Take the 1956 version of The Man Who Knew Too Much, for example. As Ben McKenna(Stewart) and his wife Jo (Doris Day) slid into the nightmare of losing their child to kidnappers, numerous shots and scenes were carefully framed to highlight the characters' inner turmoil. Here are a few screen captures that demonstrate the care Hitch took to use all available space in his films to create mood, tell his story, manage dramatic tension and more.
It seems as if every Hitchcock film must have at least one of what I call a "De Chirico shot," a scene framed as if in homage to surrealist Georgio De Chirico. To wit:
Here's one from The Man Who Knew Too Much:
Moroccan police chase a bandit up a deserted street as Louis Bernard (Daniel Gelin) stumbles into the portico with a knife wedged between his shoulder blades.
Over and over, Hitchcock used diminishing point perspective to emphasize the apparent danger and confusion in which his characters operated. As the devastating reality of his son's kidnapping sinks in, Ben's mind races to come up with a way to break the news to his wife.
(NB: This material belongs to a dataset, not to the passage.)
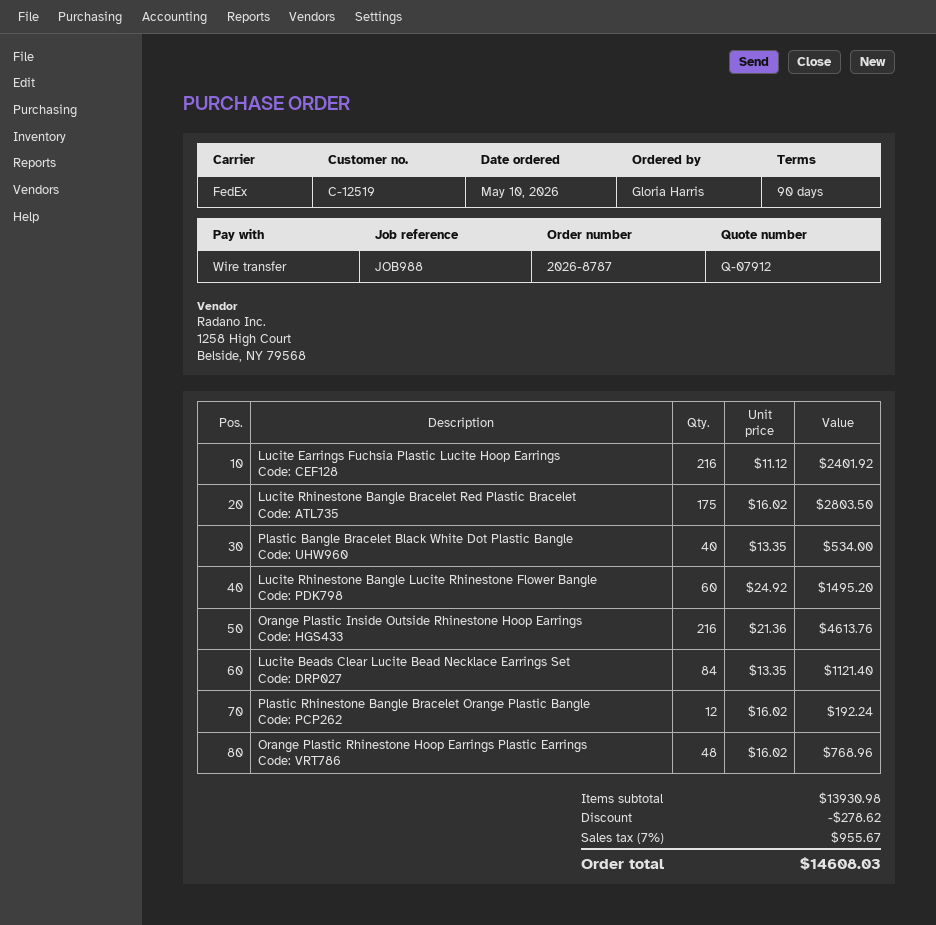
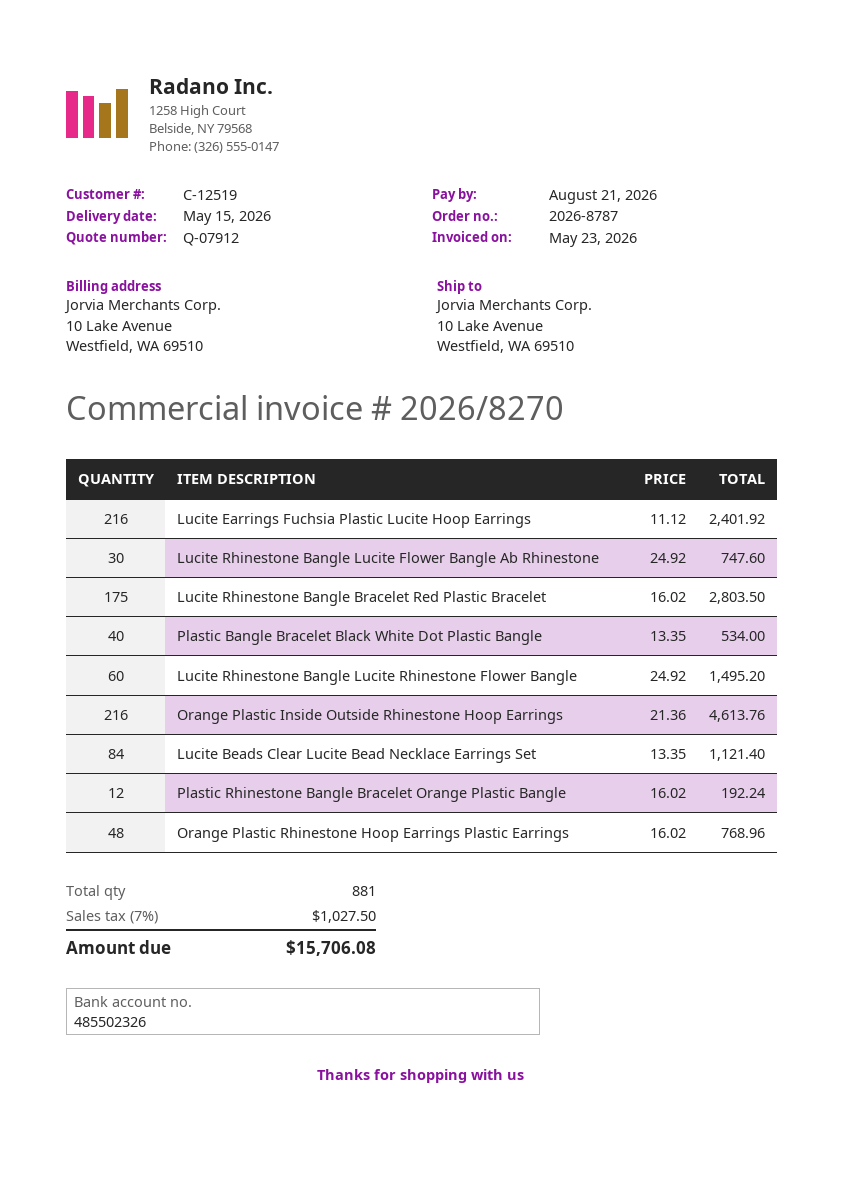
Lucite Rhinestone Bangle Lucite Flower Bangle Ab Rhinestone: none -> 30 x 24.92 = 747.60
discount: 278.62 -> none
tax: 7% = 955.67 -> 7% = 1027.50
total: 14608.03 -> 15706.08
Note the vertiginous angles that frame Ben's face:
This film alternates between visually chaotic scenes, such as this street scene in Morocco, and...
... stark, desolate scenes of Hopperesque isolation.
Take a look at this beautifully set up shot in which Jo calls the police to alert them to her son's possible whereabouts. In my view, this shot is as perfectly arranged -- indeed, iconic -- as a medieval Madonna. Not coincidentally, the shot serves much the same purpose: that of a mother interceding on behalf of her children. Were it not for this thematic significance, the shot would be mere technical grandstanding. As it is, the allusion is masterful, witty and poignant.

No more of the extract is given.